Within three years following any Termination of Service the Committee determines that the Participant engaged in conduct before the Participant’s termination date that would have constituted the basis for a Termination of Service for Cause;
C.
At any time during the 24-month period immediately following any Termination of Service, a Participant:
1. Solicits for employment or otherwise attempts to retain the professional services of any individual then employed or engaged by the Corporation (other than a person performing secretarial or similar services) or who was so employed or engaged during the three-month period preceding such solicitation; or
2.
Publicly disparages the Corporation or any of its officers, directors or senior executive employees or otherwise makes any public statement that is materially detrimental to the interests of the Corporation or such individuals; or
D.
At any time during the 12-month period following any Termination of Service, a Participant becomes employed by, consults for or otherwise renders services to any business entity or person engaged in activities that compete with the Corporation or the business unit that employed the Participant, unless the Participant has first obtained the written consent of the Chief Human Resources Officer or her or his delegate. For purposes of applying this provision: (x) Participant shall be deemed to have been employed by each business unit that employed the Participant within the two-year period immediately prior to the date of the Termination of Service, and (y) the status of a business entity or person as a competitor shall be determined by the Chief Human Resources Officer in her or his sole discretion.

ii.
Forfeiture Amount. The “Forfeiture Amount” means an amount determined by the Committee in its sole and absolute discretion, up to the sum of: (A) the Fair Market Value of any Shares held by the Participant as of the date that the Committee requires forfeiture that were acquired by the Participant pursuant to an Award during the three-year period preceding such date, (B) the amount of (1) the proceeds from the sale (including sales to the Corporation) of any Shares acquired by the Participant pursuant to an Award during the three-year period preceding the date that the Committee requires forfeiture, less (2) the amount, if any, paid by the Participant to purchase such Shares, and (C) any proceeds received by the Participant upon cash settlement of any Award during the three-year period preceding the date that the Committee requires forfeiture.
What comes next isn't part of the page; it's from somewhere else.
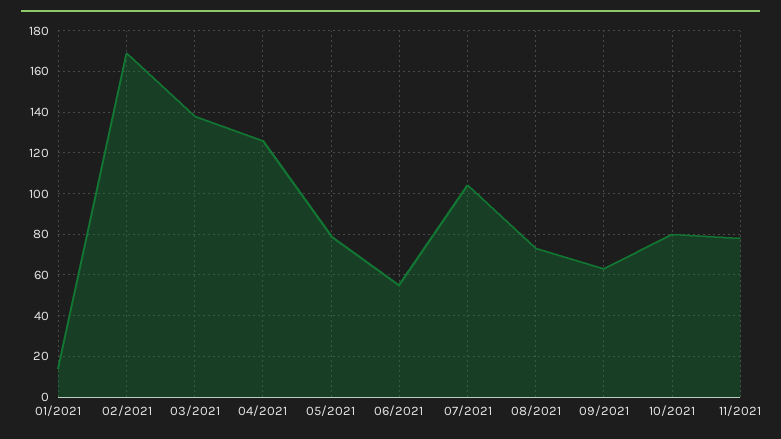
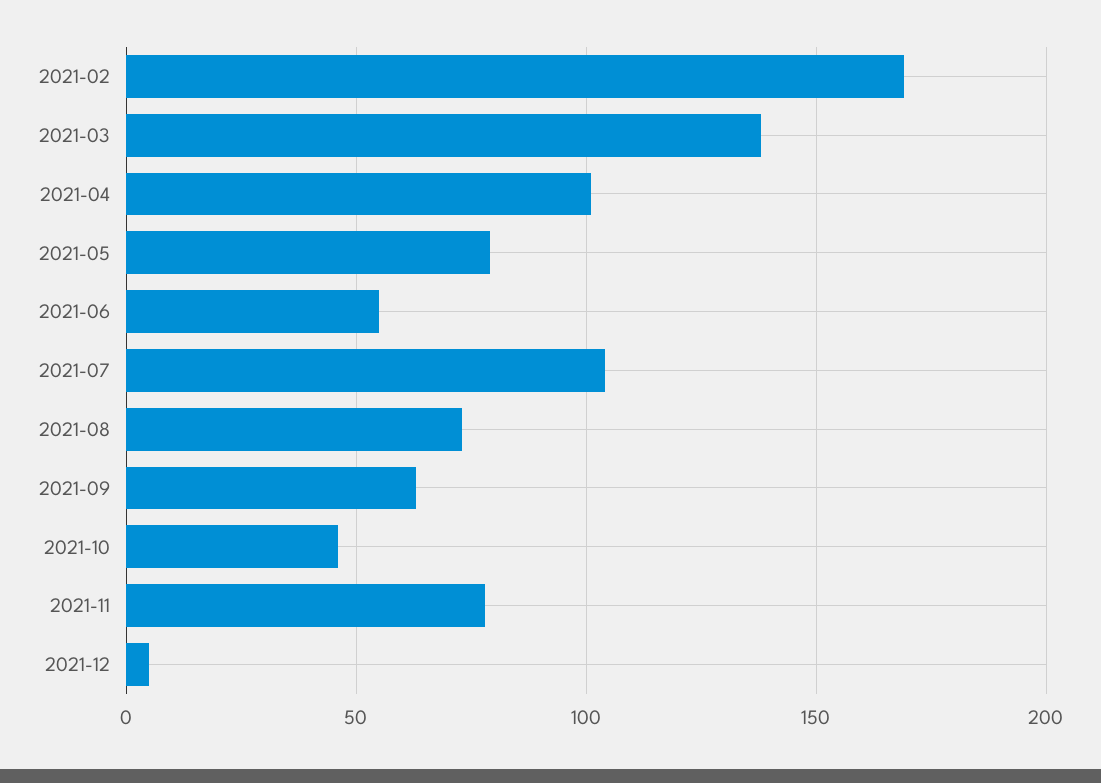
01/2021: 15 -> none
04/2021: 125 -> 100
10/2021: 80 -> 45
2021-12: none -> 5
iii. Committee Determination. Without limiting the generality of Section 2, the Committee shall make all determinations required pursuant to this Section 14(i) in its sole and absolute discretion, and such determinations shall be conclusive and binding on all Persons. Notwithstanding any provision of Section 14(i)(i) to the contrary, the Committee has sole and absolute discretion not to require a Participant to pay all or any portion of a Forfeiture Amount, and its determination not to require any Participant to pay all or any portion of a Forfeiture Amount with respect to any particular act by any particular Participant shall not in any way reduce or eliminate the Committee’s authority to require payment of a Forfeiture Amount with respect to any other act or other Participant.
 
iv. Effect of Change-in-Control. Notwithstanding the foregoing and notwithstanding anything to the contrary in any Award Agreement or otherwise, this Section 14(i) shall not be applicable to any Participant following a Change-in-Control.

v . Nonexclusive Remedy. This Section 14(i) shall be a nonexclusive remedy and nothing contained in this Section 14(i) shall preclude the Corporation from pursuing any other applicable remedies available to it, whether in addition to, or in lieu of, application of this Section 14(i).